Birthdate: Mar 29, 1955
Birthplace: Dublin, Ireland
Brendan Gleeson (birthname: Brendan Gleeson) is one of the most revered Irish-born actors, and part of a great tradition of Irish theater-trained actors who have achieved great success in American and European-made cinema. After working part-time as a Dublin-area actor, Gleeson—who grew up with a great passion for the plays of Samuel Beckett—nabbed his first film role in writer-director Jim Sheridan’s play-to-film version of The Field (1990), with Richard Harris, John Hurt, Sean Bean, Brenda Fricker, and Tom Berenger.
In 1992, after Gleeson had fully committed to an acting career, he was cast in a small role in the Ron Howard-directed Western epic, Far and Away, starring Tom Cruise and Nicole Kidman. Brendan Gleeson got a larger role in his next project with Sheridan, who this time was co-writer (with David Keating) of the Mike Newell-directed Irish film, Into the West (1992), starring Gabriel Byrne and Ellen Barkin.
In his biggest career leap yet, Gleeson was cast in a significant supporting role in Mel Gibson’s Oscar-winning spectacular, Braveheart (1995), co-starring Sophie Marceau, Patrick McGoohan, and Catherine McCormack, grossing over $210 million globally and winning four Oscars including Best Picture and Best Director for Gibson.
Gleeson reinforced his growing reputation as a powerful supporting actor in the period Irish drama, Michael Collins (1996), starring Liam Neeson, Aidan Quinn, Stephen Rea, and Alan Rickman, and winning the Golden Lion at the Venice Film Festival. Gleeson’s first Hollywood movie was MGM’s action thriller, Turbulence (1997), with Ray Liotta, Lauren Holly, and Hector Elizondo.
One of Brendan Gleeson’s early film triumphs was as Father Bubbles in writer-director Neil Jordan’s sensational black comedy, The Butcher Boy (1997), starring Stephen Rea, Fiona Shaw, Eamonn Owens, Milo Shea, and Sinead O’Connor, premiering at the Berlin Film Festival where Jordan won a Silver Bear for Best Director. Gleeson then continued with Rea in the Robert Dornhelm-directed film, A Further Gesture (1997), co-starring Alfred Molina.

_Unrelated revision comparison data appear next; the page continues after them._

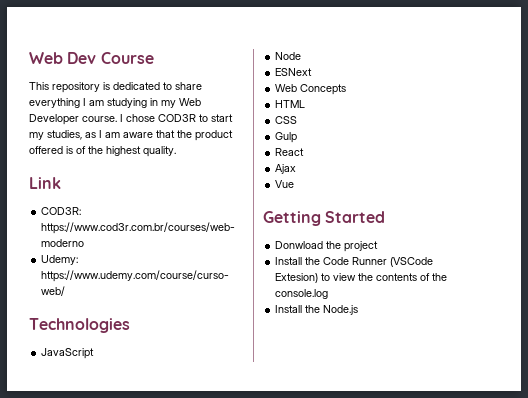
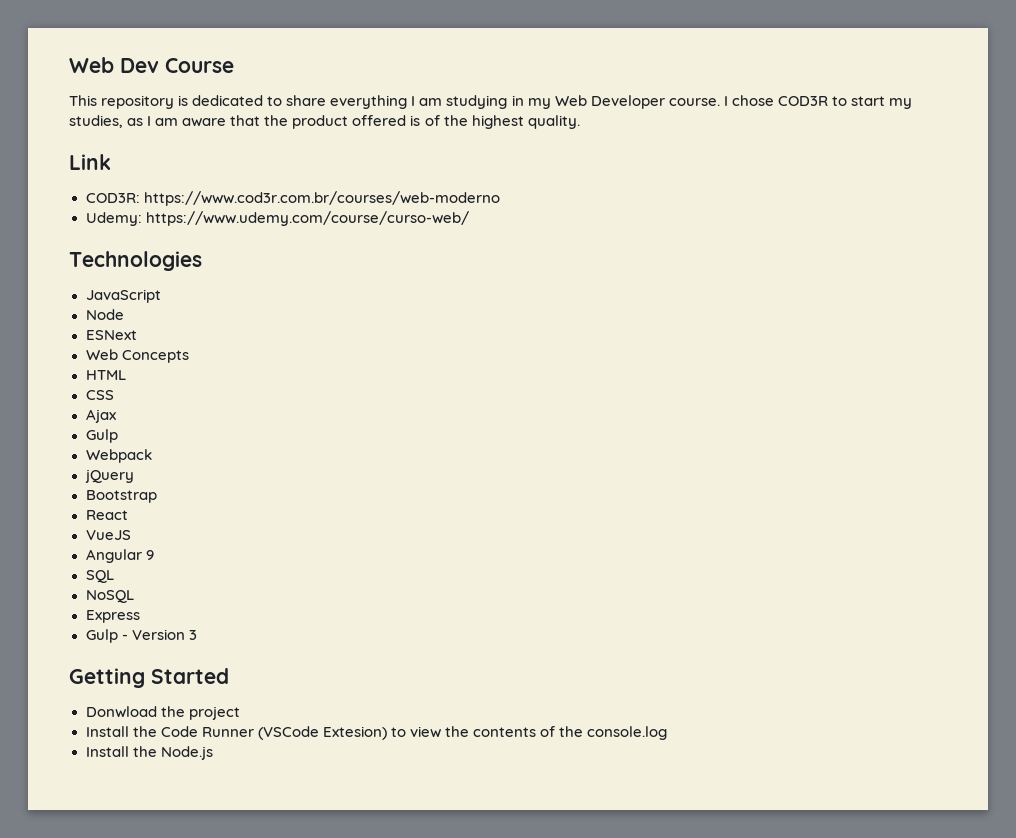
+ Ajax
+ Webpack
+ jQuery
+ Bootstrap
  React
- Ajax
- Vue
+ VueJS
+ Angular 9
+ SQL
+ NoSQL
+ Express
+ Gulp - Version 3

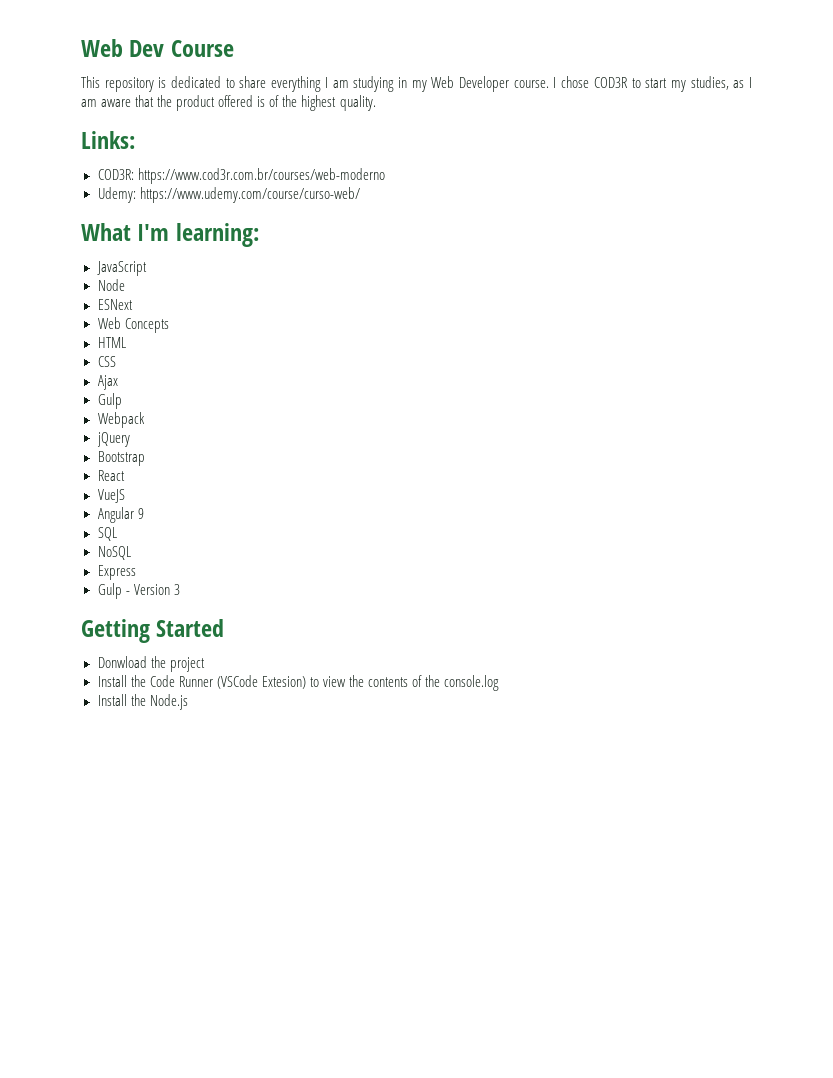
- Link
+ Links:
- Technologies
+ What I'm learning:

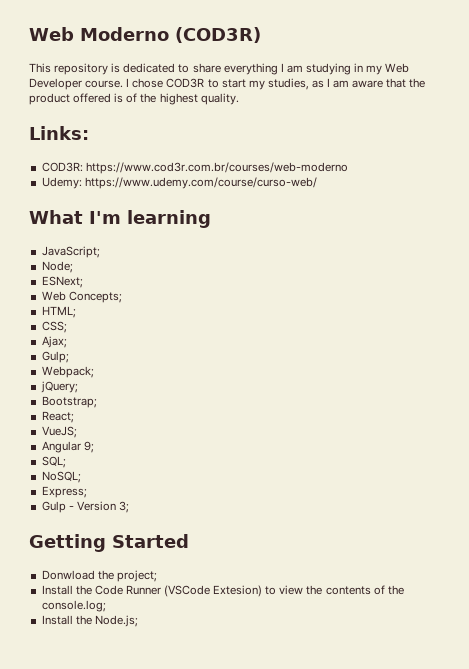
- Web Dev Course
+ Web Moderno (COD3R)
- What I'm learning:
- JavaScript
- Node
- ESNext
- Web Concepts
- HTML
- CSS
- Ajax
- Gulp
- Webpack
- jQuery
- Bootstrap
- React
- VueJS
- Angular 9
- SQL
- NoSQL
- Express
+ What I'm learning
+ JavaScript;
+ Node;
+ ESNext;
+ Web Concepts;
+ HTML;
+ CSS;
+ Ajax;
+ Gulp;
+ Webpack;
+ jQuery;
+ Bootstrap;
+ React;
+ VueJS;
+ Angular 9;
+ SQL;
+ NoSQL;
+ Express;
- Gulp - Version 3
+ Gulp - Version 3;
- Donwload the project
+ Donwload the project;
- Install the Code Runner (VSCode Extesion) to view the contents of the console.log
- Install the Node.js
+ Install the Code Runner (VSCode Extesion) to view the contents of the console.log;
+ Install the Node.js;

Gleeson’s first starring role was in director Paddy Breathnach’s Irish crime comedy, I Went Down (1997), co-starring Peter McDonald, and earning Gleeson’s first major award consideration with a Best Actor nomination from the National Society of Film Critics. The next year, Brendan Gleeson was again nominated for Best Actor from the same critic's organization for his breakthrough lead performance in writer-director John Boorman’s brilliant crime drama (winning Boorman the Best Director Palme at the Cannes Film Festival), The General (1998), with Adrian Dunbar, Sean McGinley, and Jon Voight.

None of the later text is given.